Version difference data
◆ ◆ ◆
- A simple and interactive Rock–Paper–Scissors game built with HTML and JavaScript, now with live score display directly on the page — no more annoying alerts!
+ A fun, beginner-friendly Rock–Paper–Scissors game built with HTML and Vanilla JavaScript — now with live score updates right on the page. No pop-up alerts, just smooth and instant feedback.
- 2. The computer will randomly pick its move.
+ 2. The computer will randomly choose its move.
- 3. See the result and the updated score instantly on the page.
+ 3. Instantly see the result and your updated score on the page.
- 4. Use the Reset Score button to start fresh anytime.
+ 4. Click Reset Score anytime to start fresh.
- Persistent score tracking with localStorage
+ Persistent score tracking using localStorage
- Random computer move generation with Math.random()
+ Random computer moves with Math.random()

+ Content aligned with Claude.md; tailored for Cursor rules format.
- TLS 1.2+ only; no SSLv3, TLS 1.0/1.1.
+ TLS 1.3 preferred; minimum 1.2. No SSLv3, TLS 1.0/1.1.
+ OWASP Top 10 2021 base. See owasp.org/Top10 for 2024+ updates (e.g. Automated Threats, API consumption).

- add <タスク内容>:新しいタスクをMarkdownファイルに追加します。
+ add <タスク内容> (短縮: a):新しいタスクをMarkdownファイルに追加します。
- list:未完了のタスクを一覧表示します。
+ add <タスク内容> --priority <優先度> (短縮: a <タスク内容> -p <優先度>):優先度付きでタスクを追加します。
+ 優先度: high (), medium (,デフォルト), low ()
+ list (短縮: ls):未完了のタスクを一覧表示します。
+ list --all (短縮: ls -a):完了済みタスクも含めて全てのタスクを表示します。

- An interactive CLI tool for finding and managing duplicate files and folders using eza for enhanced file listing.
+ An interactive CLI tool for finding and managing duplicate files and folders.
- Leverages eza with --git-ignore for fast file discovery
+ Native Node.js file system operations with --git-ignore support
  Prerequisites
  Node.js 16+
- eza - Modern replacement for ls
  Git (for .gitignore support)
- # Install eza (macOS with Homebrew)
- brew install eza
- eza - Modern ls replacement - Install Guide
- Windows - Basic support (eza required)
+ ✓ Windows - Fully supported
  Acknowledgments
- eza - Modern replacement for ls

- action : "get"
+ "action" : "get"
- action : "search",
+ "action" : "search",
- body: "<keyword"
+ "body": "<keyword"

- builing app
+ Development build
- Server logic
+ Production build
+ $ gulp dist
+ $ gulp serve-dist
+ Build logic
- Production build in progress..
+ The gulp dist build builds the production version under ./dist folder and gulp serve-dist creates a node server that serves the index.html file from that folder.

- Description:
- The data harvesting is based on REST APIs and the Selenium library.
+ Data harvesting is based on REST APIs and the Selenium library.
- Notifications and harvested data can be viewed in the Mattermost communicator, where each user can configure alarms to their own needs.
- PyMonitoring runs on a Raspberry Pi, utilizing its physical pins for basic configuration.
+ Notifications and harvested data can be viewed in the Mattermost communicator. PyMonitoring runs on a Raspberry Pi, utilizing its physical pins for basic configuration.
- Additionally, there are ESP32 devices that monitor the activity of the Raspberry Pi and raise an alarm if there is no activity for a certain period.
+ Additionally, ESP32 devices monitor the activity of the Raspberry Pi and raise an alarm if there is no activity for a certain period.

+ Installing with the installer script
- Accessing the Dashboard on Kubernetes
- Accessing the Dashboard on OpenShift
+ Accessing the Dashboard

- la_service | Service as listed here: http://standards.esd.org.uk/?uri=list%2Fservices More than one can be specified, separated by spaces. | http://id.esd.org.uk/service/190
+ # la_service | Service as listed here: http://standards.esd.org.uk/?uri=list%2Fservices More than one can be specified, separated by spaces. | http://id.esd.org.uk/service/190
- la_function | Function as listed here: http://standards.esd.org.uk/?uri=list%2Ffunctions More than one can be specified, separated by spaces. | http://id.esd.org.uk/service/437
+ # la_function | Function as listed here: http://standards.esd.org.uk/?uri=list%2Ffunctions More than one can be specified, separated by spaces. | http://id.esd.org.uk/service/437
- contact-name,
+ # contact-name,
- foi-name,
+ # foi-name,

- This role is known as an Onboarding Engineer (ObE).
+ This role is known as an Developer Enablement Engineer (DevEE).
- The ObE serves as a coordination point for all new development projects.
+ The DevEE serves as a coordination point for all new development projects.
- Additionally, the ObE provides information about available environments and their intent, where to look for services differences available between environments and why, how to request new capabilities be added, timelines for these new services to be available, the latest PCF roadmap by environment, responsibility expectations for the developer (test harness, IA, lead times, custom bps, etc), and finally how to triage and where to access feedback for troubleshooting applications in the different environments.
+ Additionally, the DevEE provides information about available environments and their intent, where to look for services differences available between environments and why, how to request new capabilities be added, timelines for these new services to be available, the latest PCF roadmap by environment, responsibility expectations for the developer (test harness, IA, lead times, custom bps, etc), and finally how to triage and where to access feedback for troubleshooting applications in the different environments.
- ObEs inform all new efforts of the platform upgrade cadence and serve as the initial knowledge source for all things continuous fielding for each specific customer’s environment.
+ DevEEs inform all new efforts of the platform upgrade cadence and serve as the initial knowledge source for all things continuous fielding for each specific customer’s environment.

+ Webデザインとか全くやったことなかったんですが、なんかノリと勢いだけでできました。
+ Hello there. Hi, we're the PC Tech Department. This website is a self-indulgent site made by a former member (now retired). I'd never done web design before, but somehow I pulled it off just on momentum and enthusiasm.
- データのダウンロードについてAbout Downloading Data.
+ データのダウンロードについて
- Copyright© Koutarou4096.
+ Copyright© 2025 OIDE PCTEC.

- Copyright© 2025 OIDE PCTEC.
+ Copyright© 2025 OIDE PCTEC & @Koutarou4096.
◆ ◆ ◆
### Work required
Among the lines of the data, which ones contain the word "triage"? Show them.

### Solution
- Additionally, the ObE provides information about available environments and their intent, where to look for services differences available between environments and why, how to request new capabilities be added, timelines for these new services to be available, the latest PCF roadmap by environment, responsibility expectations for the developer (test harness, IA, lead times, custom bps, etc), and finally how to triage and where to access feedback for troubleshooting applications in the different environments.
+ Additionally, the DevEE provides information about available environments and their intent, where to look for services differences available between environments and why, how to request new capabilities be added, timelines for these new services to be available, the latest PCF roadmap by environment, responsibility expectations for the developer (test harness, IA, lead times, custom bps, etc), and finally how to triage and where to access feedback for troubleshooting applications in the different environments.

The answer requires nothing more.